There are only two specific circumstances under which it is at all permissible to bend or break the rules of proper database design. Unless either of these is an inescapable imperative, you should use proper database-design techniques when designing your database.
As you learned in Chapter 1, an analytical database stores and tracks historical and time-dependent data. This type of database often contains calculated fields within some of its table structures. The expressions used in many of these fields are meant to record the state of a particular set of data at a given moment in time; other fields store the results of aggregate functions.
You may have already surmised from the description that this type of database violates proper database design because its tables contain calculated fields (refer to Chapter 7). In this particular instance, the violation is acceptable because of the manner in which the data in the database is being used. I recommend that you properly design the database first and then break the rules only after judicious considerationyou should make a deliberate decision to break a rule and understand why doing so is necessary in the specific instance.
Designing an analytical database requires a radically different design methodology than the one you learned in this book. If you determine that your organization requires an analytical database, I strongly recommend that you acquire a good book on the subject and learn how to design such a database properly.
This is by far the most common reason that people feel compelled to bend or break the rules. Whenever an RDBMS takes what seems to be an inordinate amount of time to process multitable queries or complex reports, many people believe that the solution to the problem is to alter the underlying table structures. For example, they would have you modify a table in such a way that it includes every field necessary for the query or report. While this modification does indeed increase the speed at which the RDBMS processes the query or report, it also introduces a number of new problems, such as unnecessary duplicate fields and redundant data. This is clearly not a desirable solution, because it violates proper database design.
Unfortunately, real life is not as ideal as we would like it to be, so you will sometimes find that you must decide between improving processing performance and holding to proper design principles.

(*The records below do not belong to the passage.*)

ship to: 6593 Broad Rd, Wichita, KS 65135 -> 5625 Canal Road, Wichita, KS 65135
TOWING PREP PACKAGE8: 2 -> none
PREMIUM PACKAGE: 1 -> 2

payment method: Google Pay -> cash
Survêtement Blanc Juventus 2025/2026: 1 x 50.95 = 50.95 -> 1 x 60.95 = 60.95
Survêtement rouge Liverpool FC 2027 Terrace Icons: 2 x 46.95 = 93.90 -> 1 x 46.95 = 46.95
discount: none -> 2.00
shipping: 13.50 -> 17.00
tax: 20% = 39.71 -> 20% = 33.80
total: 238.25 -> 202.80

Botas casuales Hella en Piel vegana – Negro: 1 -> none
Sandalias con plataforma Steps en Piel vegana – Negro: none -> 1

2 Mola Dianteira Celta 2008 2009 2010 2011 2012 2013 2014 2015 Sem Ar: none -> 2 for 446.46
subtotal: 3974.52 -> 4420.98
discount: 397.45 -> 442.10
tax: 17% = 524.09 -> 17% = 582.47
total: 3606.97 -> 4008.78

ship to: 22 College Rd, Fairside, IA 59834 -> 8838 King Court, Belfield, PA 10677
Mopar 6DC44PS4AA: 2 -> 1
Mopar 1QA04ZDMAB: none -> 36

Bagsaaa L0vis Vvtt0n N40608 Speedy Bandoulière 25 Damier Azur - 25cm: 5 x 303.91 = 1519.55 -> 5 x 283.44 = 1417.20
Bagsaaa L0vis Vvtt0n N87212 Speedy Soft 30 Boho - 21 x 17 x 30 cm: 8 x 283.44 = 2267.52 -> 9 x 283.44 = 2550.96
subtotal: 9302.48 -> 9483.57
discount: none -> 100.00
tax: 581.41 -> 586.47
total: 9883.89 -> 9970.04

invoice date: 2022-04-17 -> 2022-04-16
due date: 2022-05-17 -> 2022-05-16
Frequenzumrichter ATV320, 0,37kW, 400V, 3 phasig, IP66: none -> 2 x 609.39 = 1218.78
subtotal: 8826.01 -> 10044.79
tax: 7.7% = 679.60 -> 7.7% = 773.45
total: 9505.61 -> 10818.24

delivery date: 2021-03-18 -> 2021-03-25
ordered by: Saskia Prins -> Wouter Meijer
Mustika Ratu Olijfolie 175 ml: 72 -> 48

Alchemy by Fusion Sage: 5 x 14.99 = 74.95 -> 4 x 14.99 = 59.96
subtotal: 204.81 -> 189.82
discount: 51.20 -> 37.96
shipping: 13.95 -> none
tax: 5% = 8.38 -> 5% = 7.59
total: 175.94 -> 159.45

When you take a moment to really think about this dilemma, you'll soon realize that the question really isn't about performance; it's about data integrity. Anytime you break the rules for performance' sake (or any other reason, for that matter), you are surely going to introduce data-integrity problems. The question you must ask yourself, then, is this: Is the perceived increase in processing performance worth the price of reduced (and, therefore, weakened) data integrity? As you well know, the consequences of making imprudent modifications to your data structures will eventually spread, like ripples in a pond, throughout your database. Here are just a few of the problems you'll encounter:
Inconsistent data. This is a result of introducing unnecessary duplicate fields into a table. It will be your responsibility (or that of your application program) to ensure that the data in these fields is synchronized; if you modify the value in a particular duplicate field, you'll have to make certain that the same modification is made to the remaining duplicate fields.
Redundant data. Redundant data is also a result of introducing unnecessary duplicate fields into a table. When you edit a particular value in a field that contains redundant data, you must be sure to make the same modification for each instance of that value.
Impaired data integrity. Bending or breaking the rules often violates one or more components of overall data integrity, such as table-level integrity and relationship-level integrity. It will be your responsibility (or that of your application program) to compensate for the lack of integrityin whatever way it manifests itselfas best as you can.
Inaccurate information. You cannot possibly expect the database to provide accurate information if it has any of the aforementioned problems.
If you still think you want to pursue this course of action in order to improve processing performance, do it only as a last resort. Before you take these measures, however, try to improve performance by some other means first. Consider these alternatives:
Enhance or upgrade the computer hardware. In spite of the cost involved, this is still the easiest way to increase processing performance. A faster CPU, more memory, and a printer that better meets your requirements will all help to greatly decrease the time it takes the RDBMS to process a complex query or report. Using a larger hard drive will also help increase the retrieval speed for disk-intensive queries. Larger hard drives incorporate technology that produces extremely fast disk-access times.
Fine-tune the operating system software. Make certain that the computer's operating system is optimized for peak performance. This is especially important for networked computers. You can greatly enhance general processing performance by working with the settings of the network's configuration options. The types of modifications you make to the operating system in general will depend on the type of software you're using for the operating system, so you'll have to refer to the software's documentation to determine what types of modifications you can make.
Review the database structure. Make absolutely certain that the database is properly designed. It makes quite a difference. Poorly designed databases actually contribute to poor processing performance.
Review the database's implementation. Examine how the database is currently implemented within the RDBMS. Make certain you've taken full advantage of the RDBMS's capabilities and defined the database as efficiently and completely as possible.
Review the application program used to work with the database. Here's another area you should examine very closely. Is the application program well-written? Does it make the best use of the tools the RDBMS provides? Are the application's components well-defined? In some cases, a report may print more slowly because it is poorly designedthere may be more effective ways to design and generate the same report. Queries may run slowly because they are improperly defined. Make certain that each query is defined correctly and in the most efficient way possible.
If you believe you must depart from proper database-design techniques, carefully examine your situation. As I mentioned earlier, it's acceptable to suspend the rules if you are designing an analytical database. But I still strongly recommend that you design your database properly and thoroughly and relax the rules only for very specific reasons.